AVAILABLE RECORDS ::
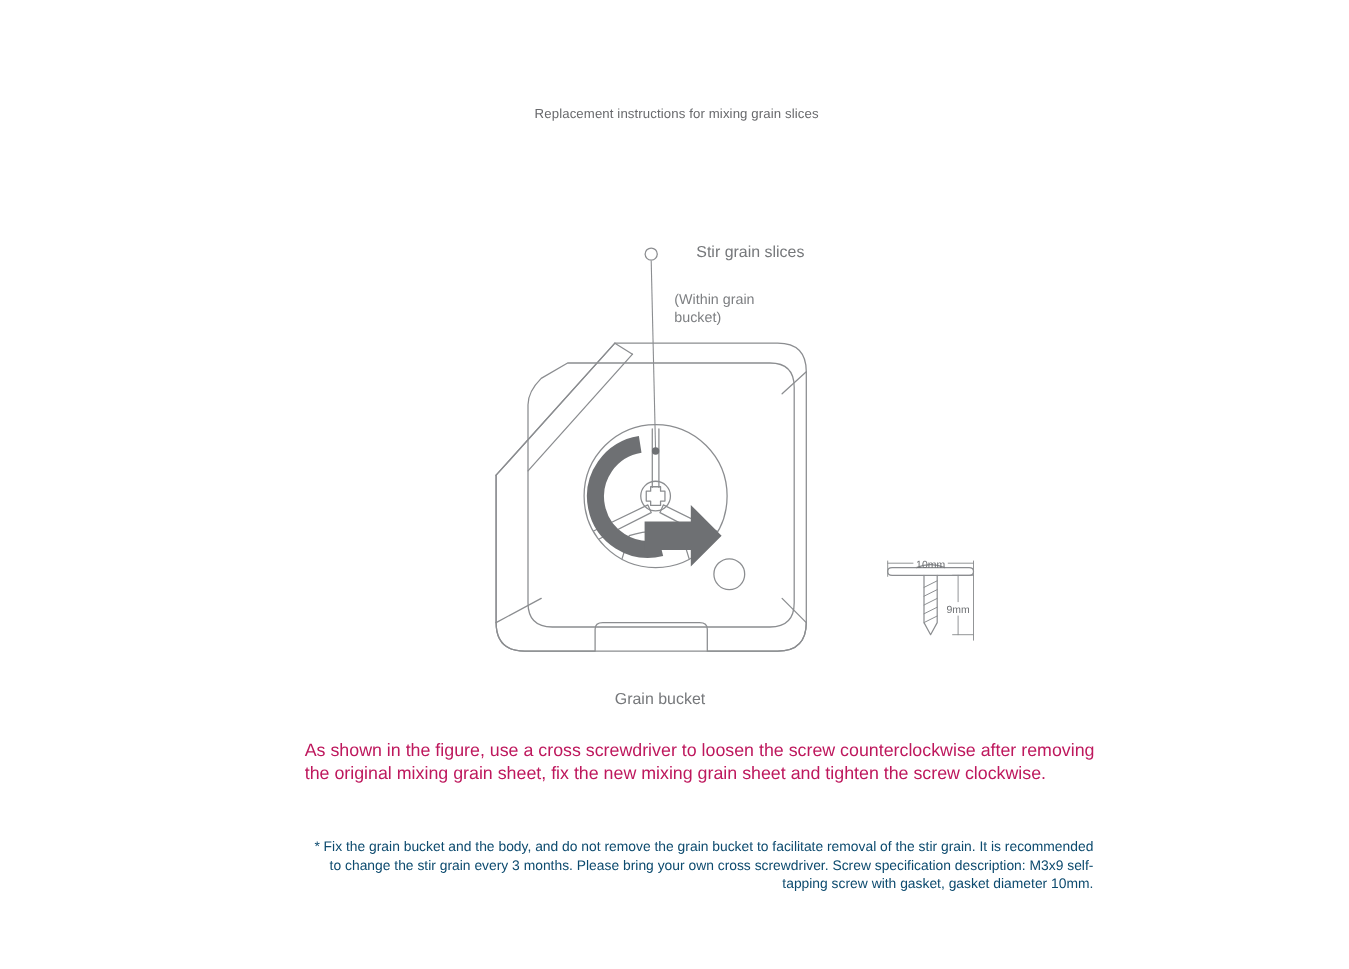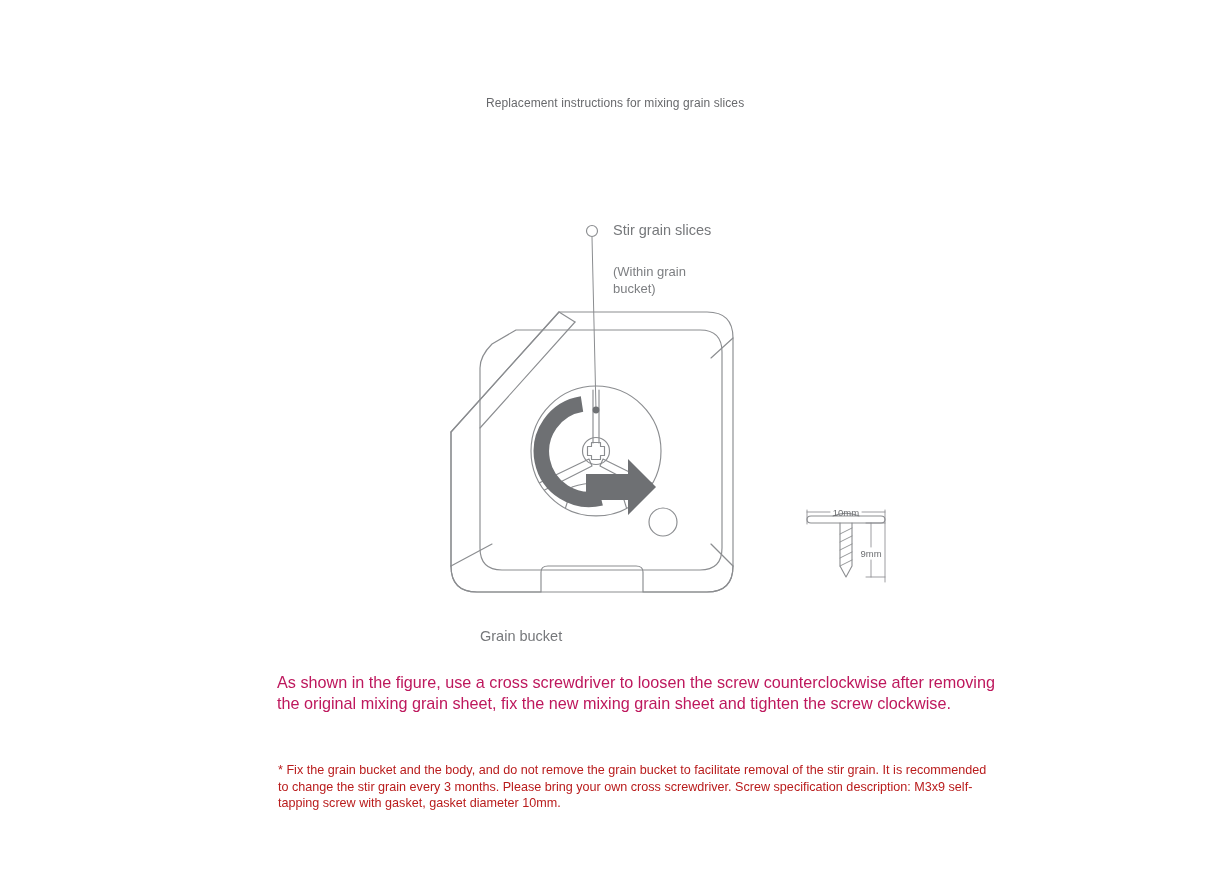--- a/index.html
+++ b/index.html
@@ -44,6 +44,7 @@
     line-height: 20px;
     color: #76787b;
     white-space: nowrap;
+    margin-left: 20px;
   }
   .callout-sub {
     margin-top: 23px;

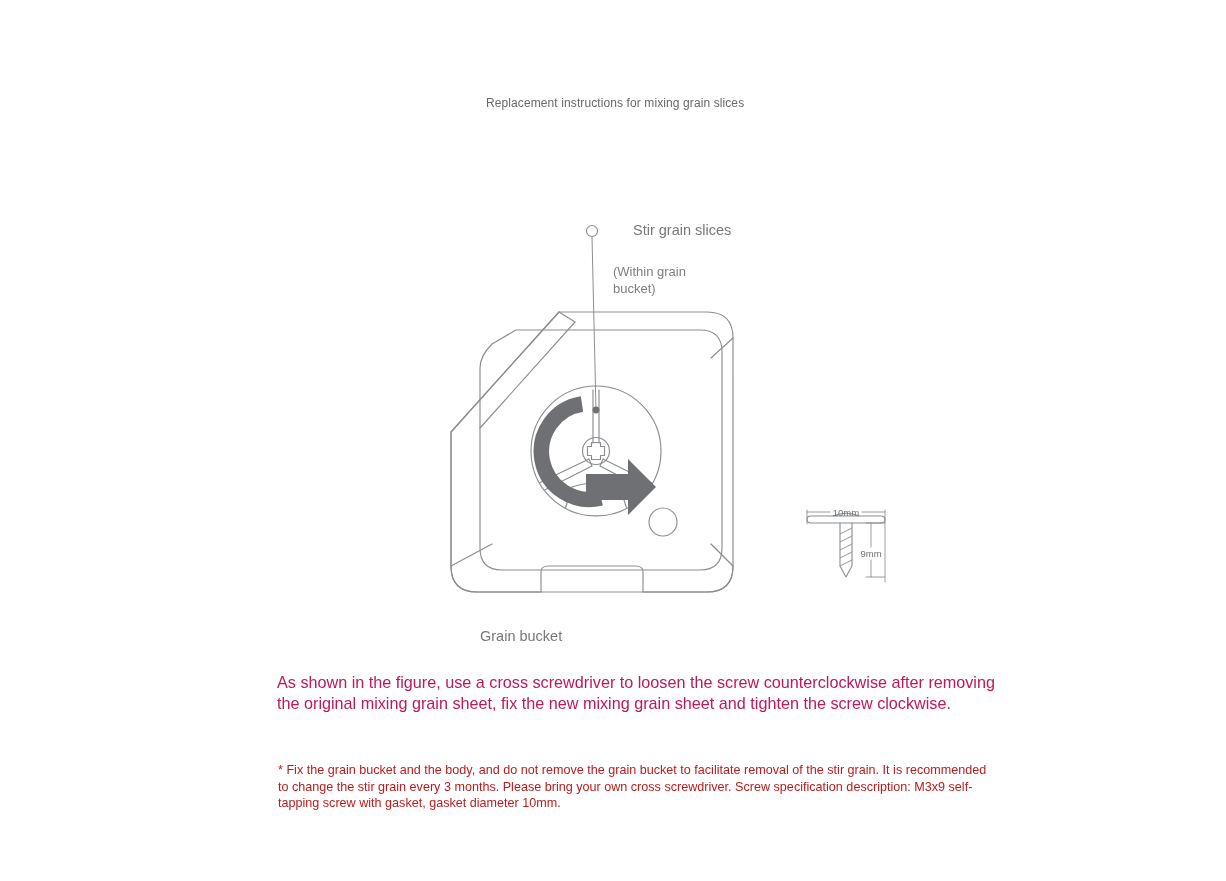--- a/index.html
+++ b/index.html
@@ -58,7 +58,7 @@
     left: 480px;
     top: 628px;
     width: 240px;
-    text-align: left;
+    text-align: center;
     font-size: 14.5px;
     color: #76787b;
   }

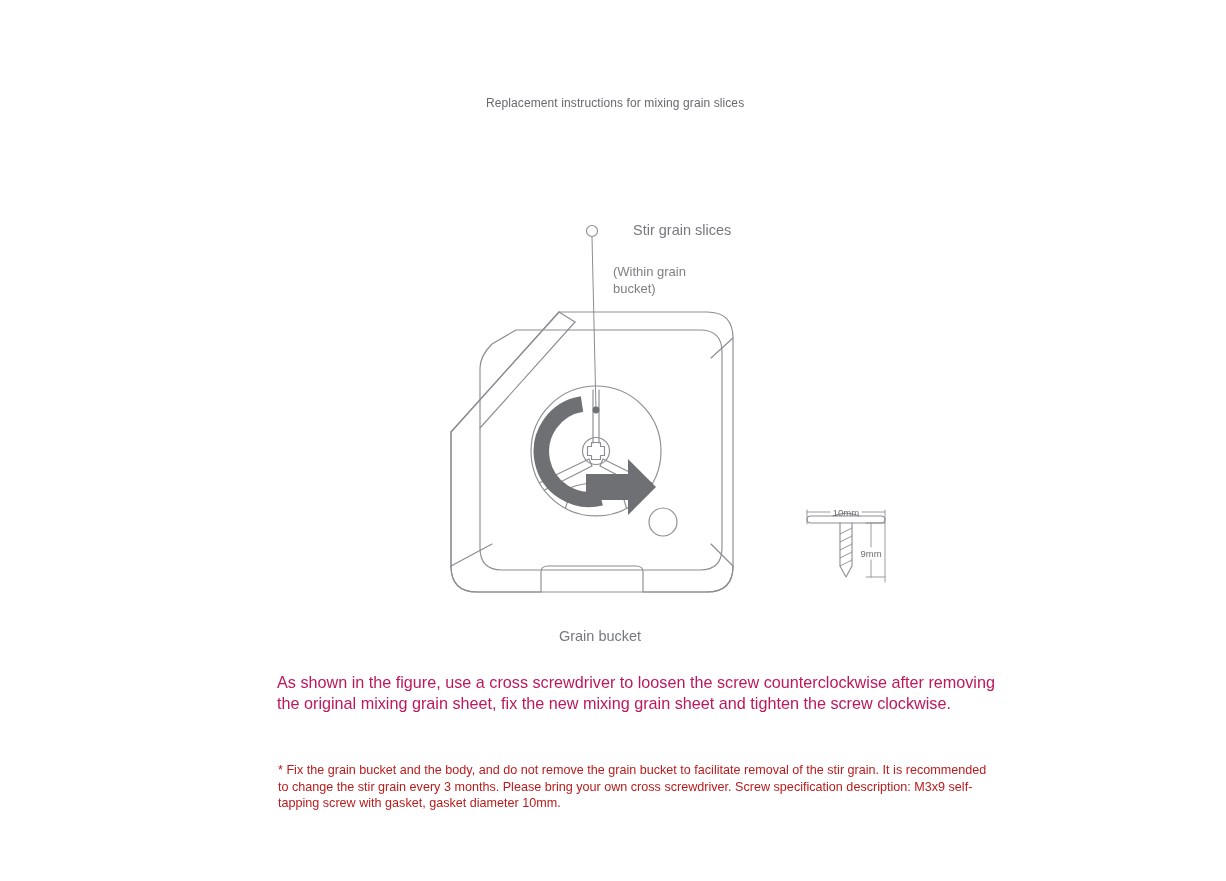--- a/index.html
+++ b/index.html
@@ -78,7 +78,8 @@
     width: 716px;
     font-size: 12.6px;
     line-height: 16.5px;
-    color: #b91c1c;
+    color: #0c4a6e;
+    text-align: right;
   }
   .svg-layer {
     position: absolute;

WORK TASK ::
The reply should reproduce every entry above word for word and contain no pictures.

SOLUTION TO THIS PROBLEM ::
--- a/index.html
+++ b/index.html
@@ -44,6 +44,7 @@
     line-height: 20px;
     color: #76787b;
     white-space: nowrap;
+    margin-left: 20px;
   }
   .callout-sub {
     margin-top: 23px;

--- a/index.html
+++ b/index.html
@@ -58,7 +58,7 @@
     left: 480px;
     top: 628px;
     width: 240px;
-    text-align: left;
+    text-align: center;
     font-size: 14.5px;
     color: #76787b;
   }

--- a/index.html
+++ b/index.html
@@ -78,7 +78,8 @@
     width: 716px;
     font-size: 12.6px;
     line-height: 16.5px;
-    color: #b91c1c;
+    color: #0c4a6e;
+    text-align: right;
   }
   .svg-layer {
     position: absolute;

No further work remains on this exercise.